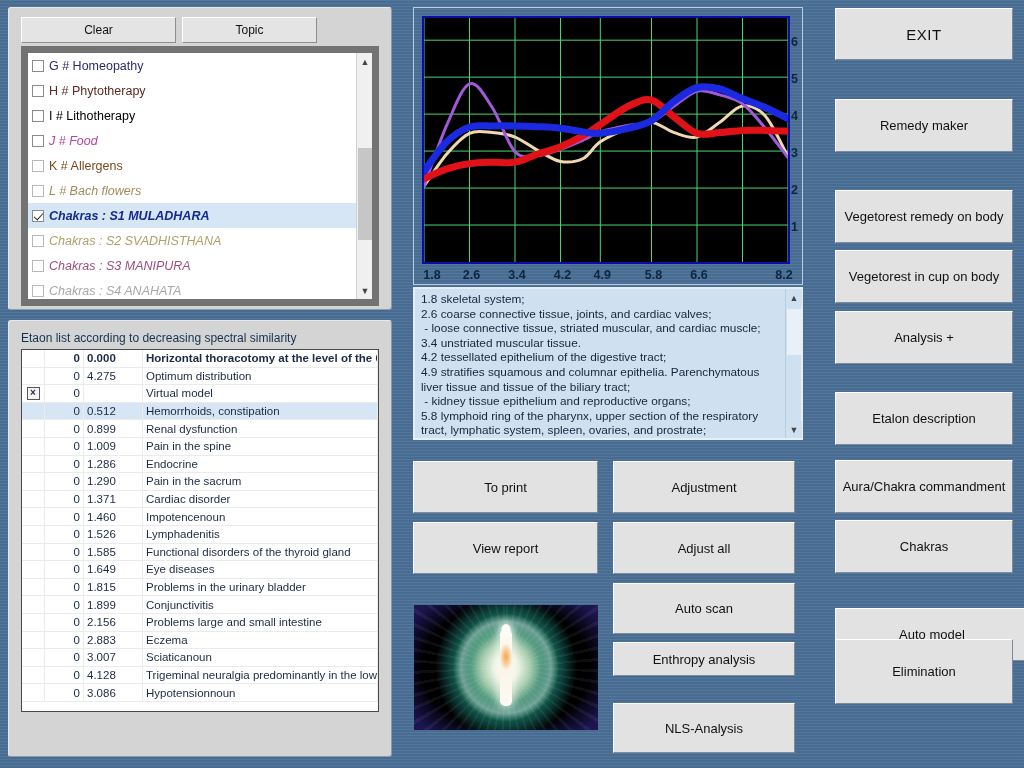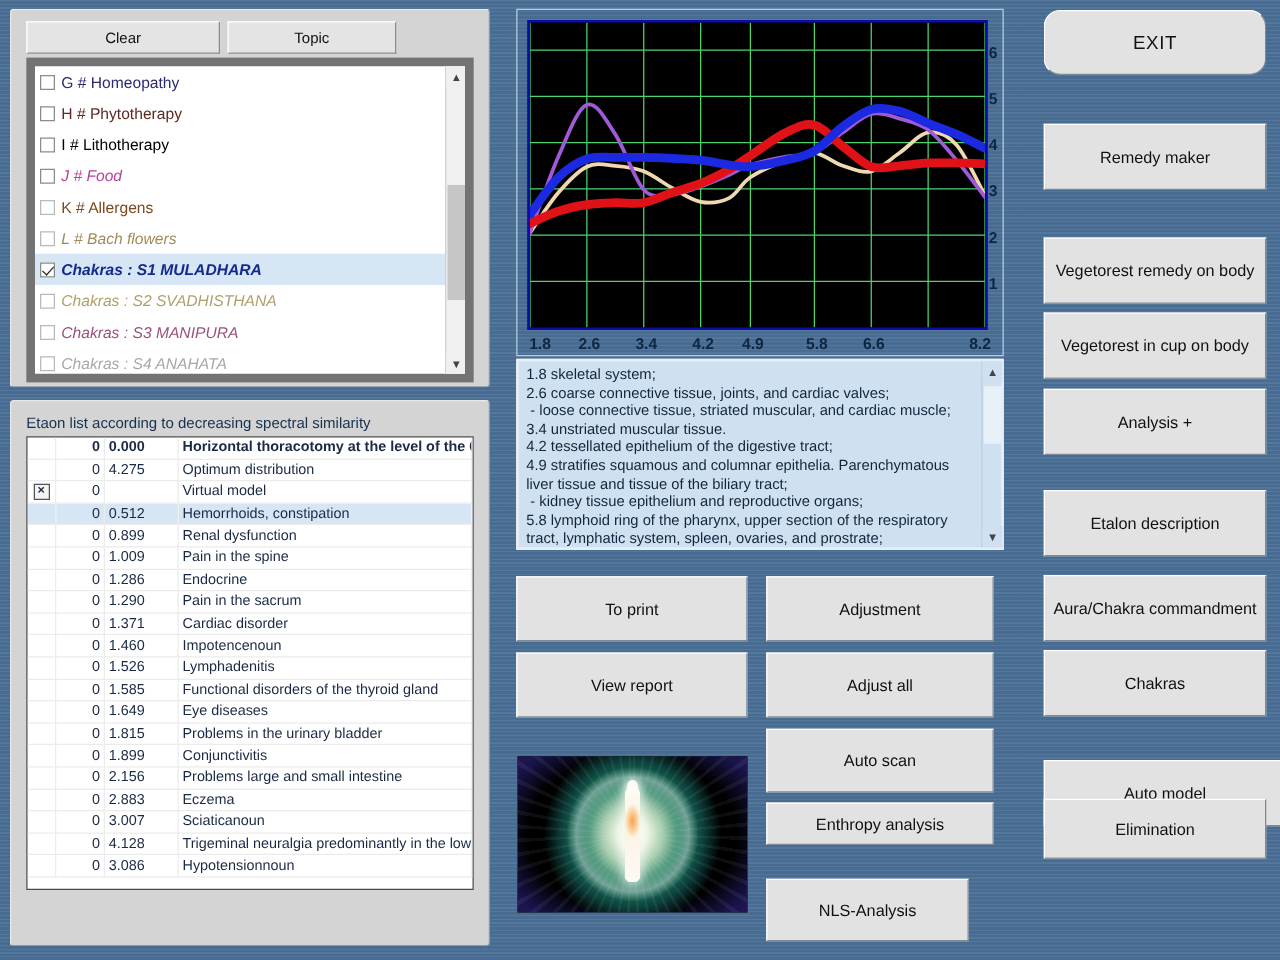--- a/index.html
+++ b/index.html
@@ -555,31 +555,31 @@
   </div>
 </div>
 
 <div class="big-btn" style="left:413px; top:461px; width:185px; height:52px;">To print</div>
 <div class="big-btn" style="left:413px; top:522px; width:185px; height:52px;">View report</div>
 
 <div class="big-btn" style="left:613px; top:461px; width:182px; height:52px;">Adjustment</div>
 <div class="big-btn" style="left:613px; top:522px; width:182px; height:52px;">Adjust all</div>
 <div class="big-btn" style="left:613px; top:583px; width:182px; height:51px;">Auto scan</div>
 <div class="big-btn" style="left:613px; top:642px; width:182px; height:34px;">Enthropy analysis</div>
-<div class="big-btn" style="left:613px; top:703px; width:162px; height:50px;">NLS-Analysis</div>
+<div class="big-btn" style="left:613px; top:703px; width:182px; height:50px;">NLS-Analysis</div>
 
 <div id="aura-img">
   <div class="aura-bg"></div>
   <div class="aura-rays"></div>
   <div class="aura-body"></div>
   <div class="aura-head"></div>
 </div>
 
-<div class="big-btn" id="btn-exit" style="left:835px; top:8px; width:178px; height:52px;border-radius:13px;">EXIT</div>
+<div class="big-btn" id="btn-exit" style="left:835px; top:8px; width:178px; height:52px;">EXIT</div>
 <div class="big-btn" style="left:835px; top:99px; width:178px; height:53px;">Remedy maker</div>
 <div class="big-btn" style="left:835px; top:190px; width:178px; height:53px;">Vegetorest remedy on body</div>
 <div class="big-btn" style="left:835px; top:250px; width:178px; height:53px;">Vegetorest in cup on body</div>
 <div class="big-btn" style="left:835px; top:311px; width:178px; height:53px;">Analysis +</div>
 <div class="big-btn" style="left:835px; top:392px; width:178px; height:53px;">Etalon description</div>
 <div class="big-btn" style="left:835px; top:460px; width:178px; height:53px;">Aura/Chakra commandment</div>
 <div class="big-btn" style="left:835px; top:520px; width:178px; height:53px;">Chakras</div>
 <div class="big-btn" style="left:835px; top:608px; width:194px; height:53px;">Auto model</div>
-<div class="big-btn" style="left:835px; top:639px; width:178px; height:48px;">Elimination</div>
+<div class="big-btn" style="left:835px; top:639px; width:178px; height:65px;">Elimination</div>
 
 </body></html>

What to produce — Each line in the records above that contains the word "Elimination" must be copied.

Result of this exercise —
-<div class="big-btn" style="left:835px; top:639px; width:178px; height:48px;">Elimination</div>
+<div class="big-btn" style="left:835px; top:639px; width:178px; height:65px;">Elimination</div>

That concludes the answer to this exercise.